WHAT IS BEING ASKED: Scan the entries that follow for the word "Sans", then report every line in which it appears.

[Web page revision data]
================
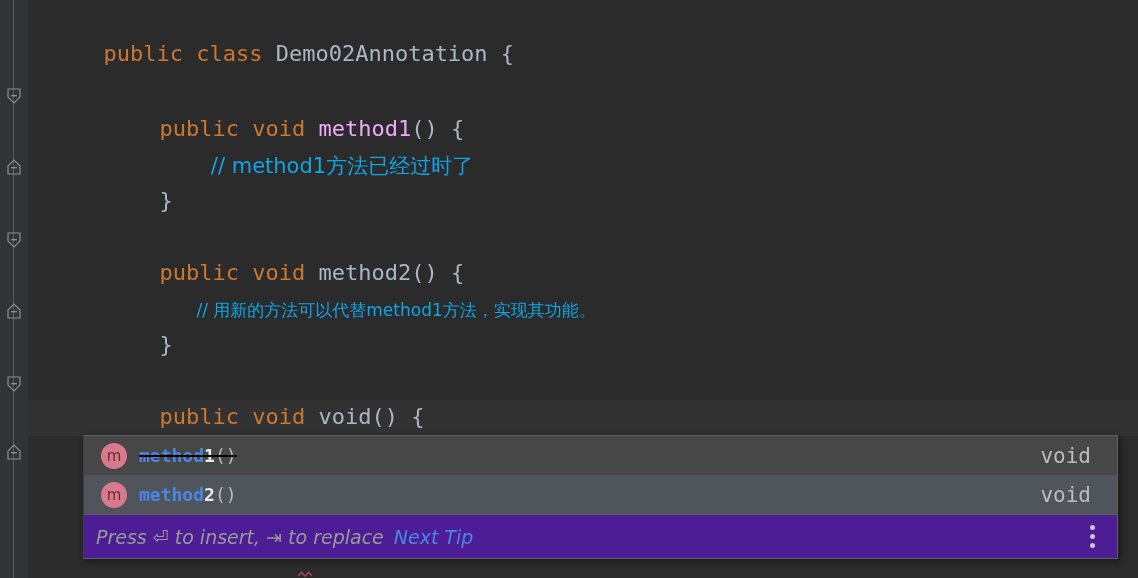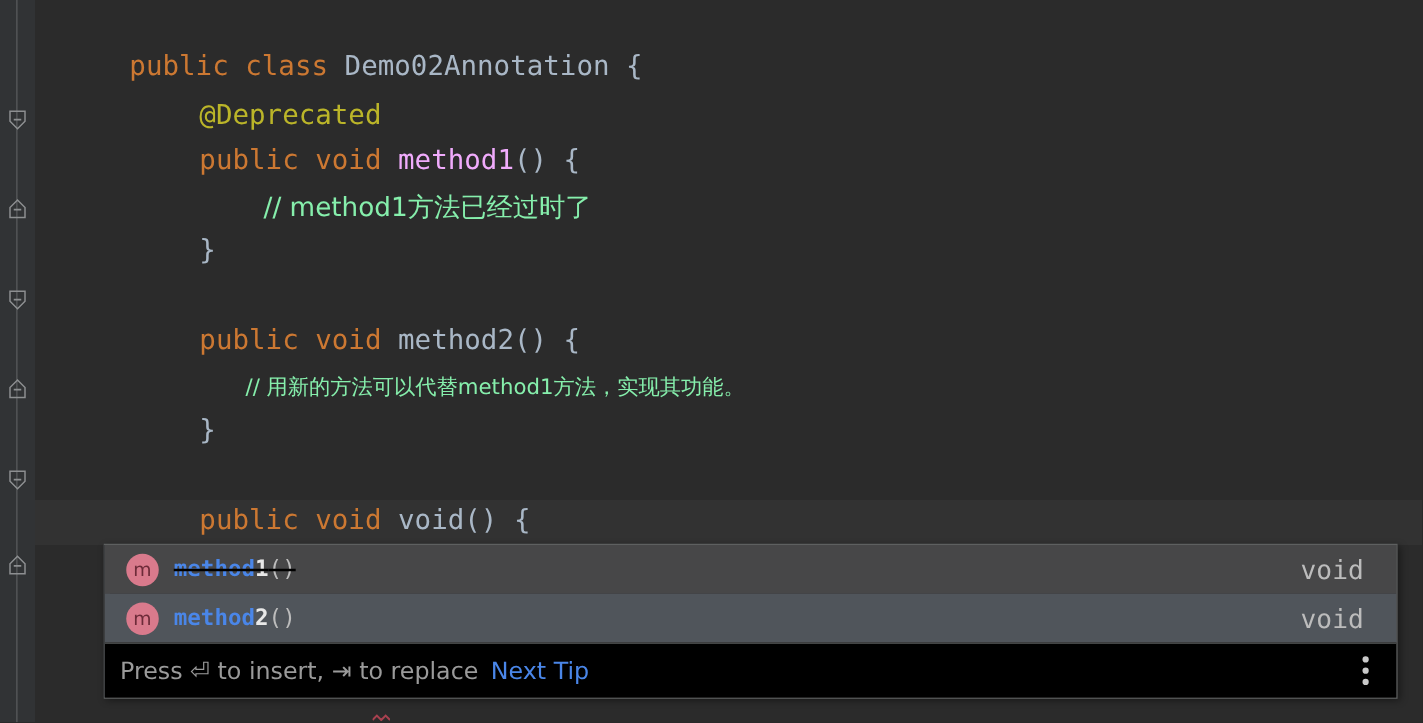--- a/index.html
+++ b/index.html
@@ -50,21 +50,21 @@
     white-space: pre;
     font-size: 22px;
     letter-spacing: 0px;
     color: #a9b7c6;
   }
 
   .kw   { color: #cc7832; }
   .cls  { color: #a9b7c6; }
   .ann  { color: #bbb529; }
   .mdecl{ color: #f0abfc; }
-  .cmt  { color: #86efac; font-family: "DejaVu Sans", "Liberation Sans", sans-serif; }
+  .cmt  { color: #0ea5e9; font-family: "DejaVu Sans", "Liberation Sans", sans-serif; }
   .punct{ color: #a9b7c6; }
   .plain{ color: #a9b7c6; text-align: right; }
 
   .current-line {
     position: absolute;
     left: 28px;
     width: 1110px;
     height: 36px;
     background: #323232;
   }
@@ -121,25 +121,26 @@
   .c-type {
     margin-left: auto;
     margin-right: 26px;
     font-size: 21px;
     color: #bcbcbc;
   }
 
   .c-hint {
     position: relative;
     height: 44px;
-    background: #000000;
+    background: #4c1d95;
     border-top: 1px solid #5a5c5c;
     display: flex;
     align-items: center;
     box-sizing: border-box;
+    font-style: italic;
   }
   .hint-text {
     margin-left: 12px;
     font-size: 19px;
     color: #9a9a9a;
     font-family: "DejaVu Sans", "Liberation Sans", sans-serif;
     white-space: pre;
   }
   .hint-link {
     margin-left: 10px;
@@ -224,23 +225,20 @@
   </div>
 
   <div class="current-line" style="top:400px"></div>
 
   <div class="editor">
 
     <div class="line" style="top:0px; left:24px">
       <span class="kw">public </span><span class="kw">class </span><span class="cls">Demo02Annotation </span><span class="punct">{</span>
     </div>
 
-    <div class="line" style="top:39px; left:80px">
-      <span class="ann">@Deprecated</span>
-    </div>
 
     <div class="line" style="top:75px; left:80px">
       <span class="kw">public </span><span class="kw">void </span><span class="mdecl">method1</span><span class="punct">() {</span>
     </div>
 
     <div class="line" style="top:112px; left:135px; font-size:21px">
       <span class="cmt">// method1方法已经过时了</span>
     </div>
 
     <div class="line" style="top:147px; left:80px">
================
EXERCISE RESULT:
-  .cmt  { color: #86efac; font-family: "DejaVu Sans", "Liberation Sans", sans-serif; }
+  .cmt  { color: #0ea5e9; font-family: "DejaVu Sans", "Liberation Sans", sans-serif; }
     font-family: "DejaVu Sans", "Liberation Sans", sans-serif;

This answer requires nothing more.